I would however ask how wise it is to "refactor" your Action to support multiple views of differing data structures.
MVC controller actions typically represent the minimum amount of code required to gather the specific data required to generate the intended view. It's not completely uncommon for a single action to return different views of the same model data (Html view or Mobile view for example) but by varying both the structure of the data and view that will generated you introduce a few problems.
In particular you violate common best practices like the Single Responsibility Principle and make your code much more complicated to test - and Pain free testing and TDD are part of the big win with ASP.Net MVC after all.
Personally I would have a separate Action.
As far as your view models are concerned, how would you do it if this was a database?

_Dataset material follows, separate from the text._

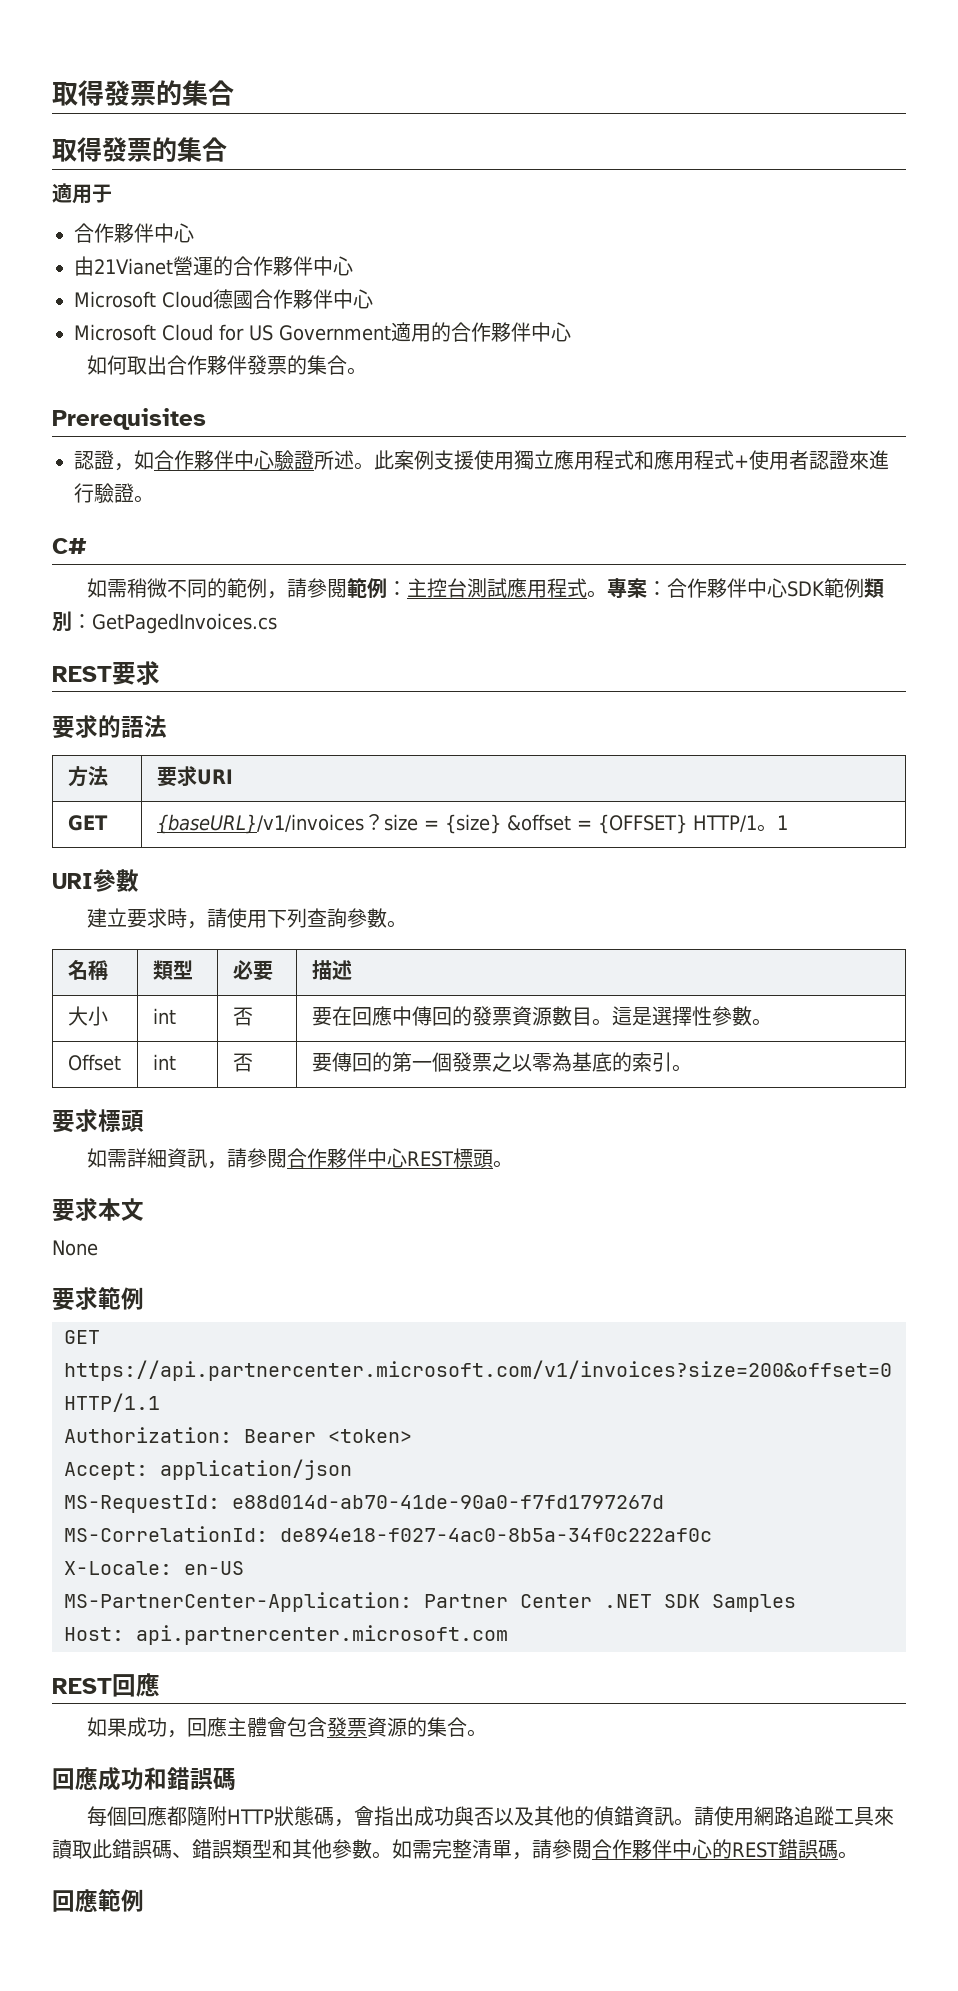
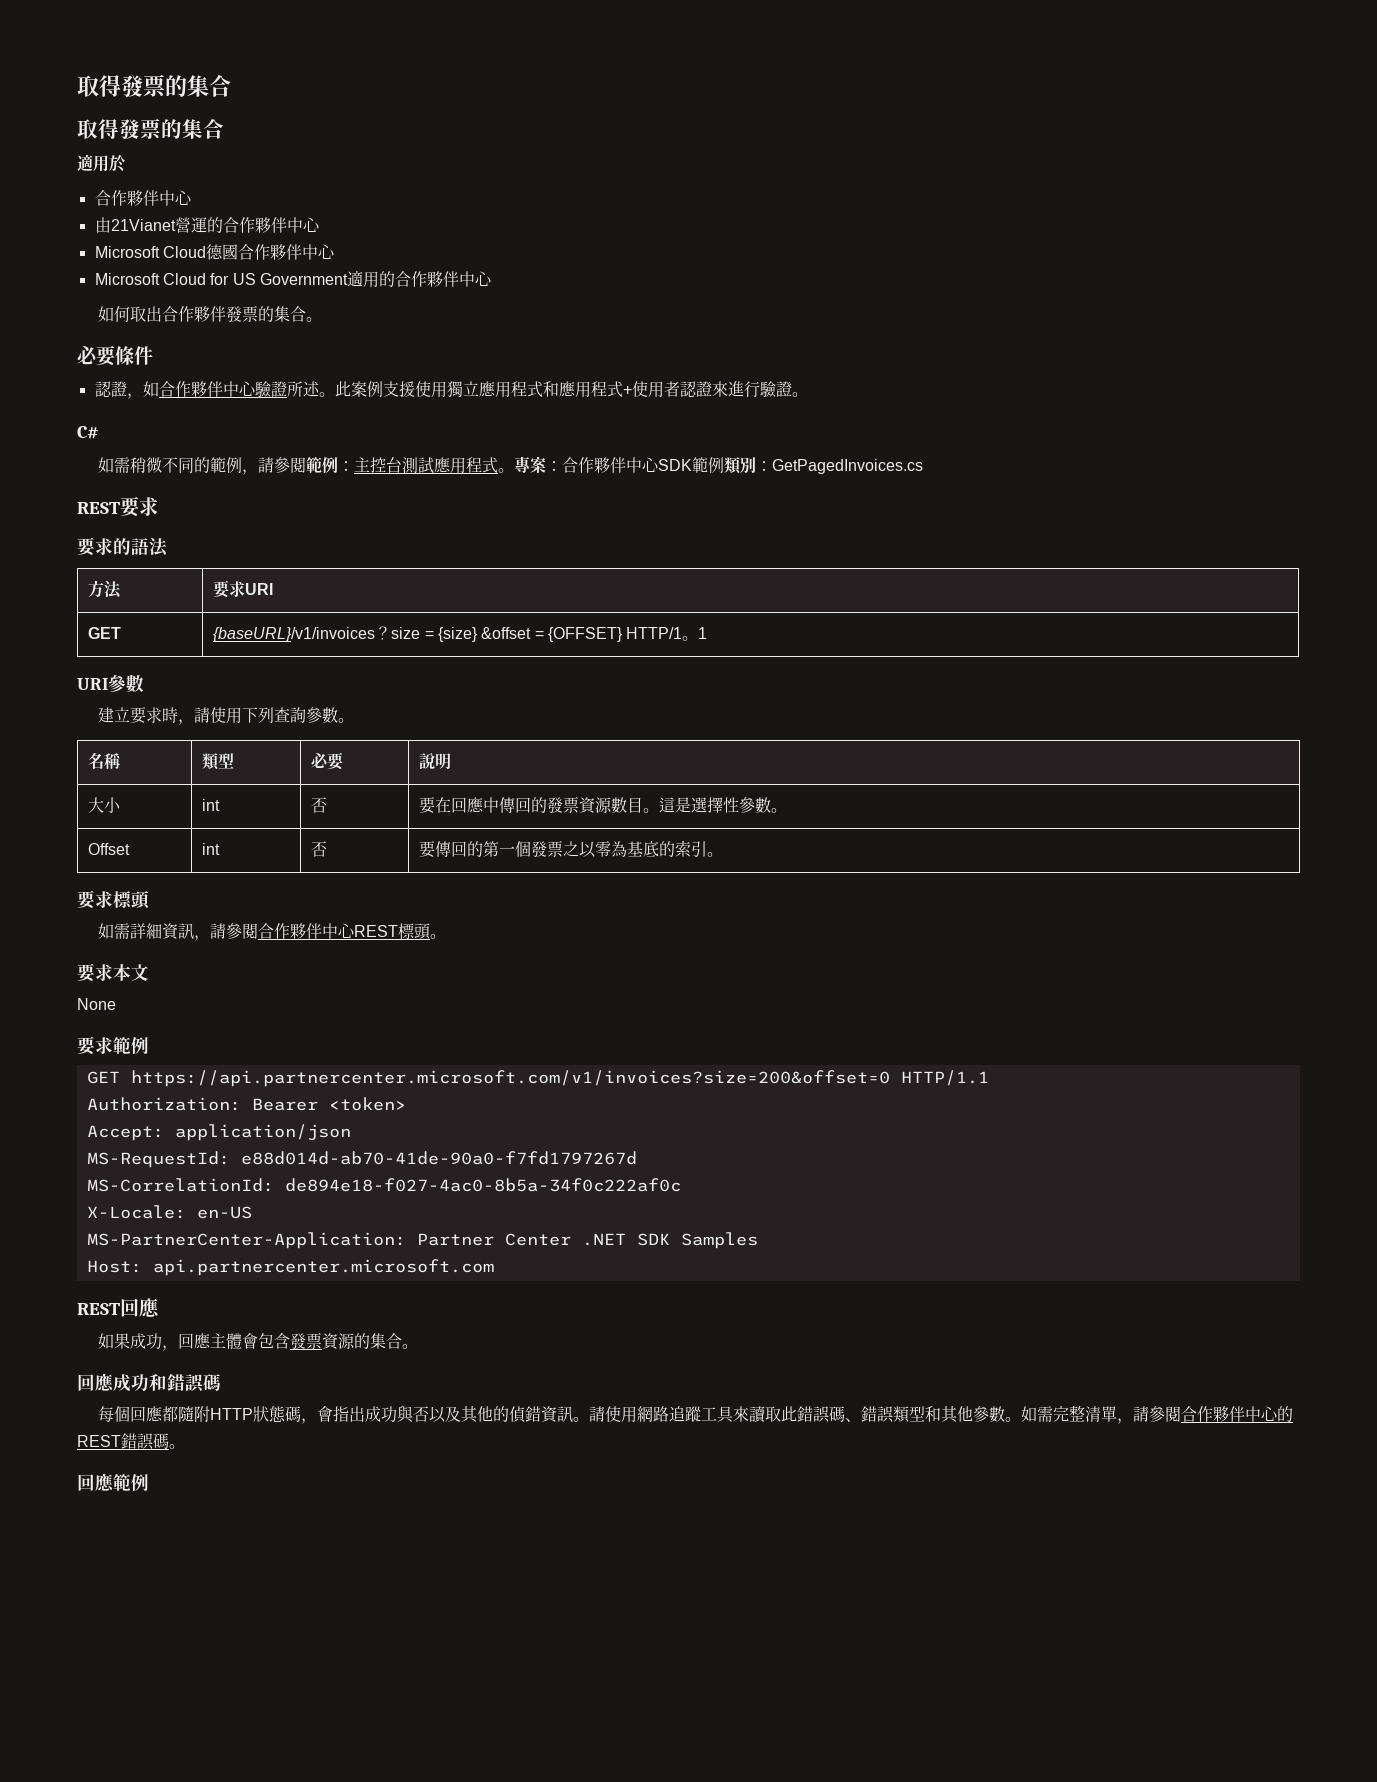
[92,184,112,203] 于 -> [109,155,125,172] 於
[52,408,206,430] Prerequisites -> [77,346,153,366] 必要條件
[311,960,352,980] 描述 -> [419,752,452,769] 說明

You would have separate queries for separate data right?
A user's profile information would be queried separately from the page meta data information. This would be done for a number of reasons that could include the ability to cache certain parts of the data but not others for example.

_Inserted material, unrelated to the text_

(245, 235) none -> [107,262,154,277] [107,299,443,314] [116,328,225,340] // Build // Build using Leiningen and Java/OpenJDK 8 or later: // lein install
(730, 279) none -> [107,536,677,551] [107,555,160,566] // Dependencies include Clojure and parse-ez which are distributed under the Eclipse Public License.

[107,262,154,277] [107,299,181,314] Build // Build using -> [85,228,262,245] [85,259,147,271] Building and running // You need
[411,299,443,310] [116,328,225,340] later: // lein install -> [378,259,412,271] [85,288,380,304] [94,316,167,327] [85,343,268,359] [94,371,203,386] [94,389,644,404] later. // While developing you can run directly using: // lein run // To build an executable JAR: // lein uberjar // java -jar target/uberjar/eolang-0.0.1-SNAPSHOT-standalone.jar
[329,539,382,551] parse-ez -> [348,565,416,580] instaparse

So with the above suggestions your code might look like this (Warning: this code wasn't written in Visual Studio and is probably full of syntax issues):
public interface IMetaDataViewModel
{
PageMetaData MetaData{get; set;}
}
public class HomeViewModel : IMetaDataViewModel
{
public PageMetaData MetaData{get; set;}
public string HomePageText{get; set;}
}
//other view models go here....
public class CommonPagesController : Controller
{
private MetaDataProvider _metaProvider = new MetaDataProvider();
private PageDataProvider _pageDataProvider = new PageDataProvider();
private ContactDataProvider _contactDataProvider = new ContactDataProvider();
public ActionResult Home()
{
var viewModel = new HomeViewModel
{
MetaData = _metaProvider.GetPageMeta();
HomePageText = _pageDataProvider.GetPageData();
};
return View(viewModel);
}
public ActionResult Contact()
{
var viewModel = new ContactViewModel
{
MetaData = _metaProvider.GetPageMeta();
ContactFormData = _contactDataProvider.GetData();
};
return View(viewModel);
}
//you get the picture...
}
There are several ways you could also refactor out the generation of the view model code but thats one possible pattern.

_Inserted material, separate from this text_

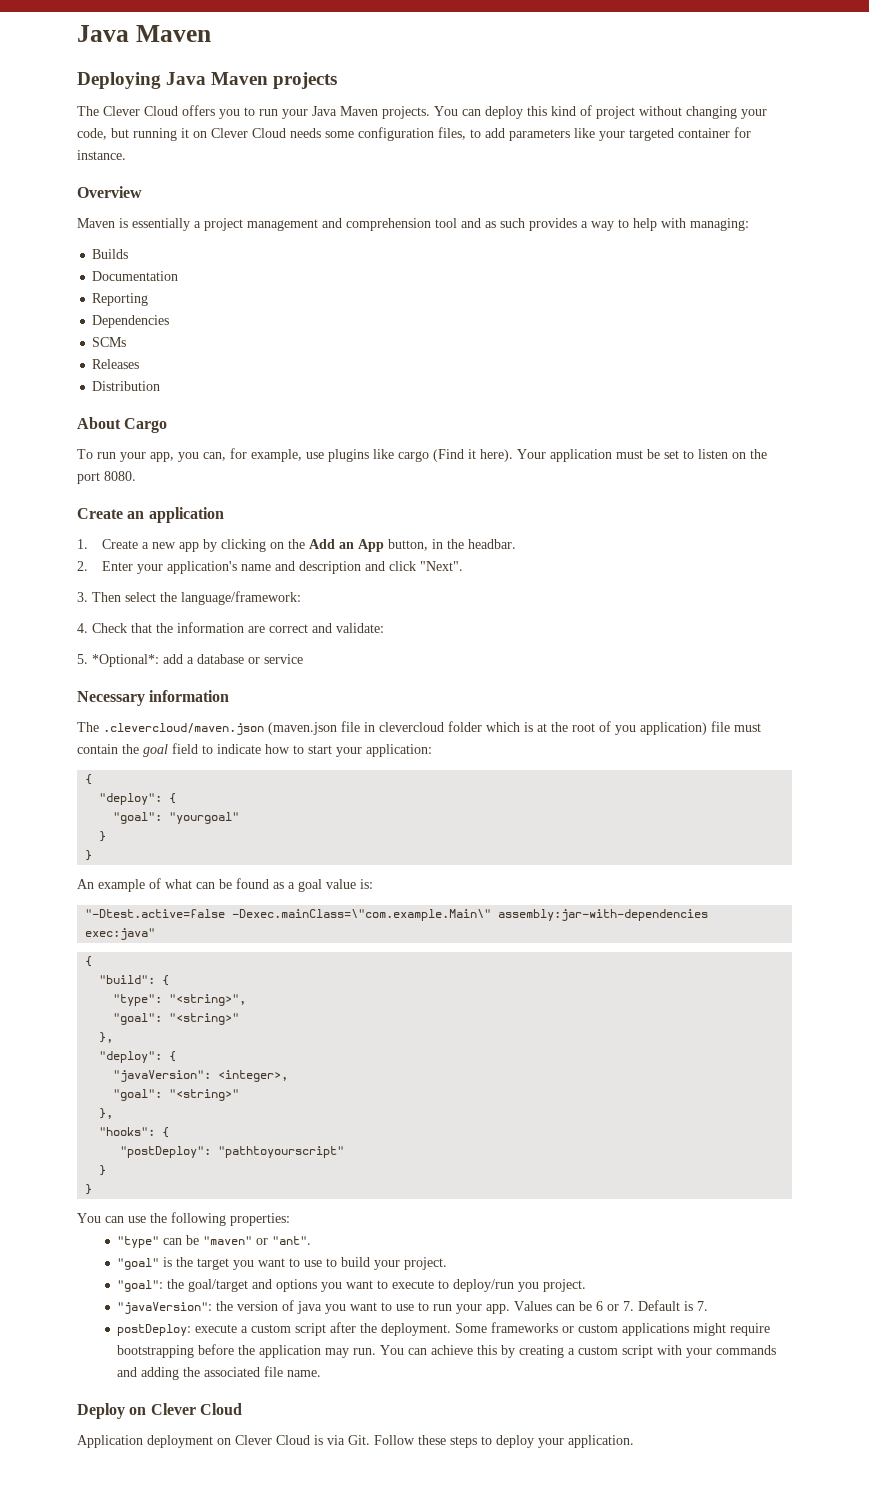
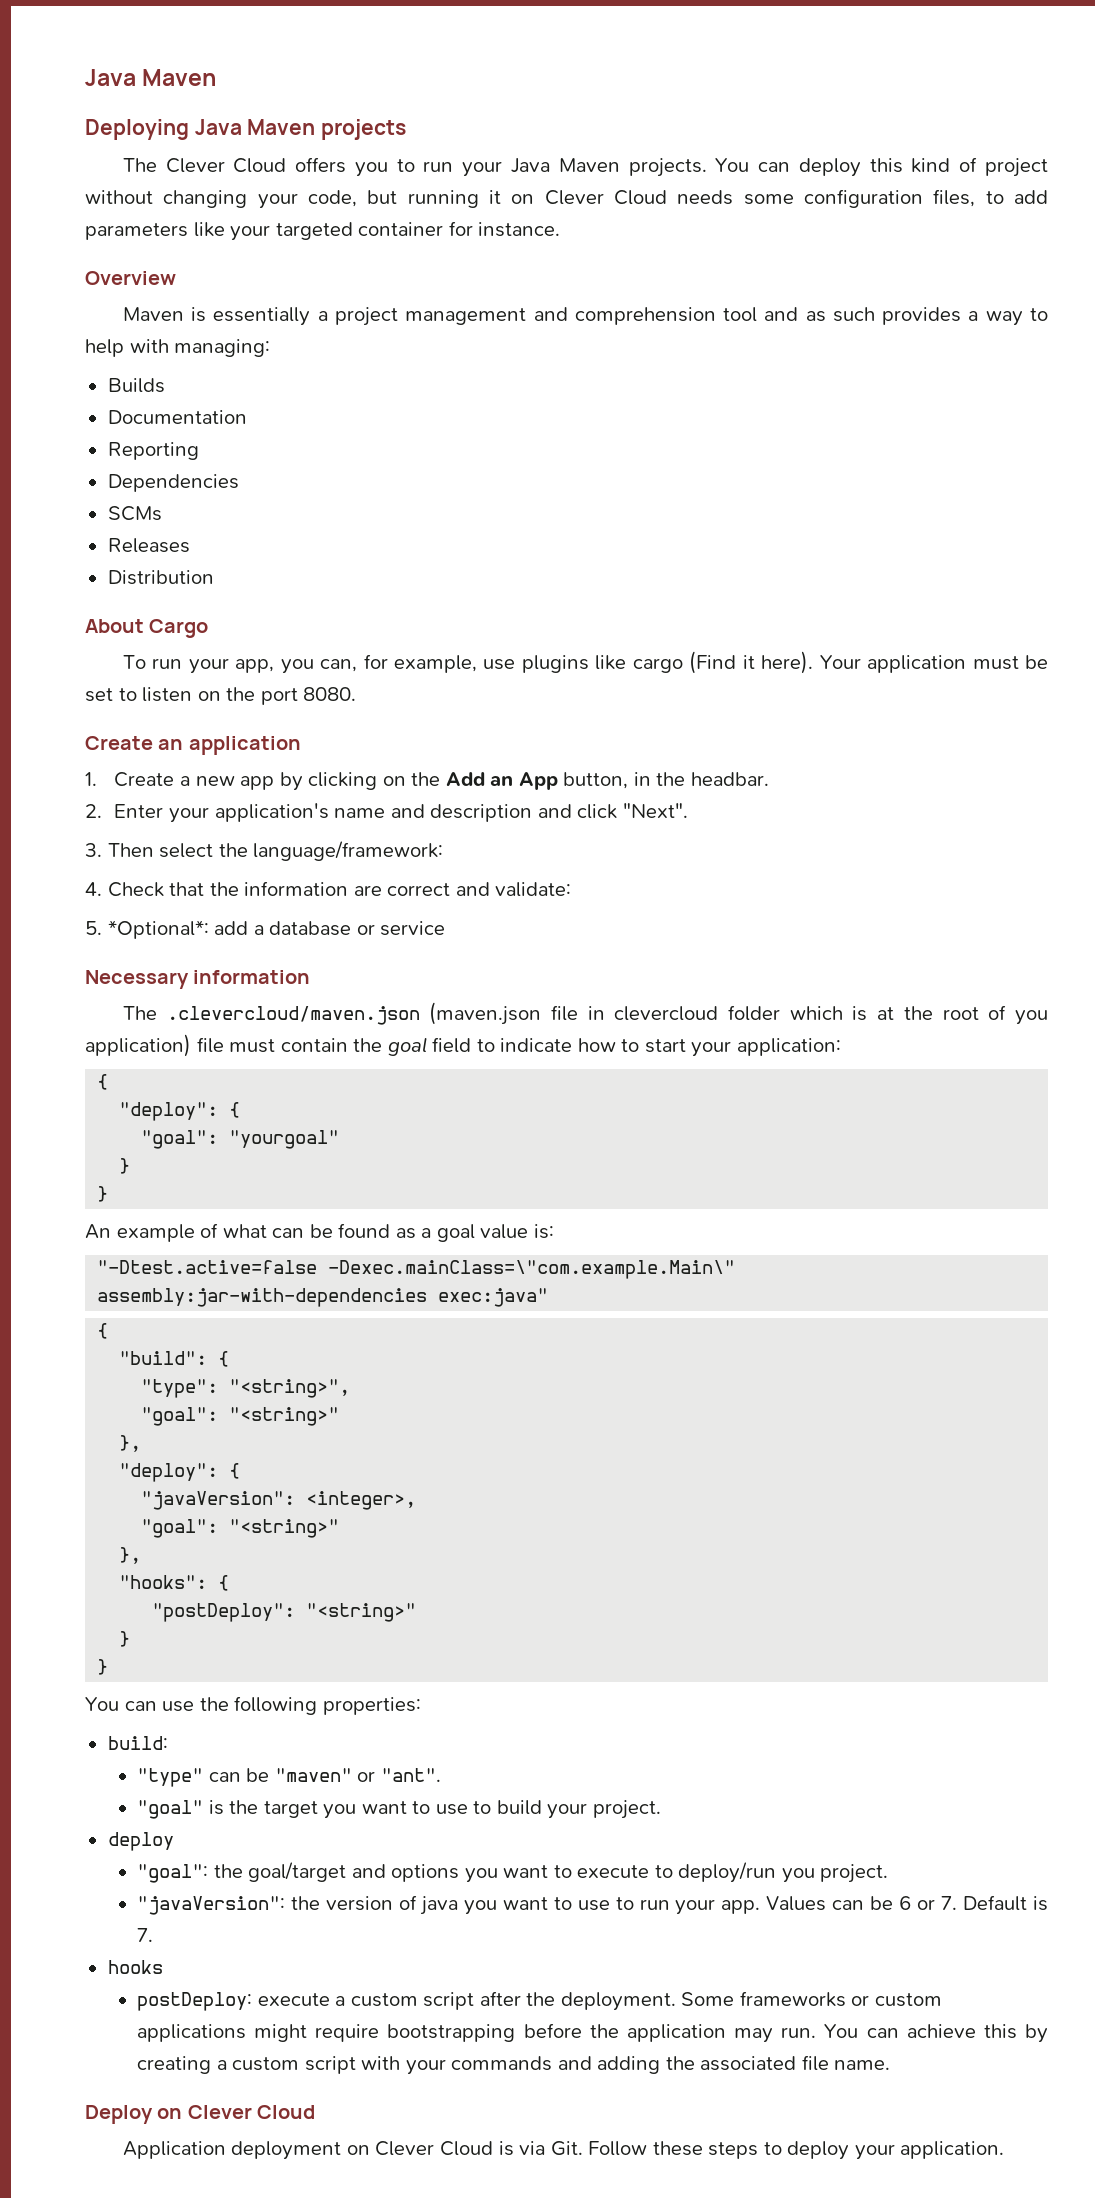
[218,1146,345,1158] "pathtoyourscript" -> [306,1603,417,1622] "<string>"
(290, 1219) none -> [107,1736,168,1750] // build:
(448, 1263) none -> [107,1832,174,1851] // deploy
(709, 1306) none -> [107,1960,163,1974] // hooks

I appreciate that this answer does have a certain amount of opinion in it but I would consider having separate actions to be best practice.
Hope that helps.
The title of your question almost gives you the answer. You can use some form of polymorphism to accomplish this. You could define a base class with the shared properties, or alternatively an interface like this:
public interface ICommonPage
{
string Title { get; }
string MetaDescription { get; }
string UserInformation { get; }
}
Then define three strongly typed ViewModel classes that all implement this interface (or derive from the base class):
ContactUsViewModel : ICommonPage
AboutUsViewModel : ICommonPage
HomeViewModel : ICommonPage
On each of those ViewModel classes, you add the extra properties that you need for those Views.
In your Controller Action, you will need to switch on PageType to select the correct ViewModel and populate it with data.
You will also need to creat three different Views (.aspx) that are strongly typed to each ViewModel class.
If you have shared rendering for the common data, you can extract that into a strongly typed UserControl (.ascx) that is typed to ICommonPage.